### What you should do
Your task is to copy every line of the entries that contains "Gold".

(Data records)
########################################

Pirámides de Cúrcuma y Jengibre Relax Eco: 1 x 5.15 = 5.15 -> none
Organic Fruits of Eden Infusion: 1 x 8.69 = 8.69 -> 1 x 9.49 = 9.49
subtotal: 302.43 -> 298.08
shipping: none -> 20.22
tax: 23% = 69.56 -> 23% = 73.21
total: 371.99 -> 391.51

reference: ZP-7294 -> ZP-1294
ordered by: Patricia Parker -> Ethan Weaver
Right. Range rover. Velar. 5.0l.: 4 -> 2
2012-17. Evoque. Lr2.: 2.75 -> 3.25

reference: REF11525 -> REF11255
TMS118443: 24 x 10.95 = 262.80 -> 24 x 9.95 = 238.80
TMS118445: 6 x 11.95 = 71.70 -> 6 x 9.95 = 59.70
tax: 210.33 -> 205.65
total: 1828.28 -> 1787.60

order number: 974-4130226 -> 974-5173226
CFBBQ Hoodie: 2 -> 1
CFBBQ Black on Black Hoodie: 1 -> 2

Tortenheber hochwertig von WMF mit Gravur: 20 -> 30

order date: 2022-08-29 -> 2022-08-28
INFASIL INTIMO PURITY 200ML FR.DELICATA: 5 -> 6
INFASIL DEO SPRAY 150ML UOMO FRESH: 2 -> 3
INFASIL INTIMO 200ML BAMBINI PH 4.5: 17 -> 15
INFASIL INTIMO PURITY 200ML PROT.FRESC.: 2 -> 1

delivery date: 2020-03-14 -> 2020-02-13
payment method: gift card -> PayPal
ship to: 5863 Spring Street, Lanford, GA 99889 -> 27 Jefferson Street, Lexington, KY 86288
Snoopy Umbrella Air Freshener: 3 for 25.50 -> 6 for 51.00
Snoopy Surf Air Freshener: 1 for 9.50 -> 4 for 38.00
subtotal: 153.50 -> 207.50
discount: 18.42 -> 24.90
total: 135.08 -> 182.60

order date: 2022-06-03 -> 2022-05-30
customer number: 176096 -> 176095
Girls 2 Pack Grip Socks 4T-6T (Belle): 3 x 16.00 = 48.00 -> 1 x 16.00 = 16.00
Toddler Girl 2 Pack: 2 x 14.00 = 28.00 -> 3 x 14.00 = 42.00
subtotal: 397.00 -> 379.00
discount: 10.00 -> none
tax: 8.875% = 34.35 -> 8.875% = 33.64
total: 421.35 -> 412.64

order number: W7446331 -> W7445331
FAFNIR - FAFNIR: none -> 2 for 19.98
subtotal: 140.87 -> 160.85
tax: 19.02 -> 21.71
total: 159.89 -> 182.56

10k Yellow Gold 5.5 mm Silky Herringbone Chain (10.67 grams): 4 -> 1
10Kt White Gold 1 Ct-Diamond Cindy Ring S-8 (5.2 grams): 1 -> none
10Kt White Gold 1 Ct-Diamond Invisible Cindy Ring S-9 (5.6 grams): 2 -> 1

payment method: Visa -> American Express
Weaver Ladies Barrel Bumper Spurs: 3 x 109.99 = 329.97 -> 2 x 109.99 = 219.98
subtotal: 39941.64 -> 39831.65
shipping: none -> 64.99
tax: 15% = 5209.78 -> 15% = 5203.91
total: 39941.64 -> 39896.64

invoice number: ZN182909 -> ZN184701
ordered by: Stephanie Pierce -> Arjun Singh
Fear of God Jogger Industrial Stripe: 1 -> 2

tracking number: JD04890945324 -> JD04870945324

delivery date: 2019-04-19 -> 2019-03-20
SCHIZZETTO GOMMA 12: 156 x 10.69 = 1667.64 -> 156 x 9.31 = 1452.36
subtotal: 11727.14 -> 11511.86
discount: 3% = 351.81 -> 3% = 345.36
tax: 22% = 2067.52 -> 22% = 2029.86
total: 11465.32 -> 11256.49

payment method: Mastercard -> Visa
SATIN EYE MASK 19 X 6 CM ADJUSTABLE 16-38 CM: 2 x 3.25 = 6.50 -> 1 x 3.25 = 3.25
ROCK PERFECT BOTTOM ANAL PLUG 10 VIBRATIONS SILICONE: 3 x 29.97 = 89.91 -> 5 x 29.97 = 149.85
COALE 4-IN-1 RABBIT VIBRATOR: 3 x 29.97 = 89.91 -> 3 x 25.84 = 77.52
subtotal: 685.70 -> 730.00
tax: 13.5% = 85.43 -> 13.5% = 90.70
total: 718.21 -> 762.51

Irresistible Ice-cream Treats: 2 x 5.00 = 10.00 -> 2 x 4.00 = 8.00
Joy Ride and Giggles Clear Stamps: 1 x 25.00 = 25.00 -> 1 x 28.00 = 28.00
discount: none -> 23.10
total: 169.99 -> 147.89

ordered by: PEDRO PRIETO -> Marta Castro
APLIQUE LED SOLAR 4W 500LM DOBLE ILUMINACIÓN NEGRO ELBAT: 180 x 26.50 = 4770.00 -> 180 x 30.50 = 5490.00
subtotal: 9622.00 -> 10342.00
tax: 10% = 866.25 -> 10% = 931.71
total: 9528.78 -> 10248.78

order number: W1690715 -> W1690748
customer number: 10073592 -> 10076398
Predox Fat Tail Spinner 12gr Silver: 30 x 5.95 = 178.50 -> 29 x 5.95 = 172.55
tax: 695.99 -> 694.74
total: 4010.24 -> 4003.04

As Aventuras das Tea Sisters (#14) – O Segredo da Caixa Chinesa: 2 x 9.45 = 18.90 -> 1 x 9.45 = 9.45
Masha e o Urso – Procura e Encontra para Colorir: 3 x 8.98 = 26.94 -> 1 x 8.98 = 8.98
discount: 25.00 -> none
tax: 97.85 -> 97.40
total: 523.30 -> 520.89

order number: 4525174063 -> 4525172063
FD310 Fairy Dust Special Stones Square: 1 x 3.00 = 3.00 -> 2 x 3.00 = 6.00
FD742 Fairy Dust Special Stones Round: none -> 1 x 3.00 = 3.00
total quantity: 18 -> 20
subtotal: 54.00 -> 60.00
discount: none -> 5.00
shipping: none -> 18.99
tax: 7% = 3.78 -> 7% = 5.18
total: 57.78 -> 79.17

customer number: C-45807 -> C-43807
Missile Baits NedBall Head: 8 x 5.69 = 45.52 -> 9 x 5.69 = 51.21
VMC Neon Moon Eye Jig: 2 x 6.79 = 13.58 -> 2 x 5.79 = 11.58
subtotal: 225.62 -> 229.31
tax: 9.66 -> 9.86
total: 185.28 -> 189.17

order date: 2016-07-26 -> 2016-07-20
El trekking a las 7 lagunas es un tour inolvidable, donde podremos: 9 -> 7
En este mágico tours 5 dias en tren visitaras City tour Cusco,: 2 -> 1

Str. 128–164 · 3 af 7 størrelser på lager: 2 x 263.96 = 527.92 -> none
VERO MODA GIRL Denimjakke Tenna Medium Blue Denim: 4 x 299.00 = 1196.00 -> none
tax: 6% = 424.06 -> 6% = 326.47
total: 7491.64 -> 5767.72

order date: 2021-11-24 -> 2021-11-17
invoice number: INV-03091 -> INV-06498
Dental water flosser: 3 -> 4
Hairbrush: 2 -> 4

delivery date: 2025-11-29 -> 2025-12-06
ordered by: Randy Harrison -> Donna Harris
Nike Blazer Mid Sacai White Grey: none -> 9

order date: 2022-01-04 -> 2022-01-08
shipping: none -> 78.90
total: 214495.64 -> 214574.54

########################################

### Written answer
10k Yellow Gold 5.5 mm Silky Herringbone Chain (10.67 grams): 4 -> 1
10Kt White Gold 1 Ct-Diamond Cindy Ring S-8 (5.2 grams): 1 -> none
10Kt White Gold 1 Ct-Diamond Invisible Cindy Ring S-9 (5.6 grams): 2 -> 1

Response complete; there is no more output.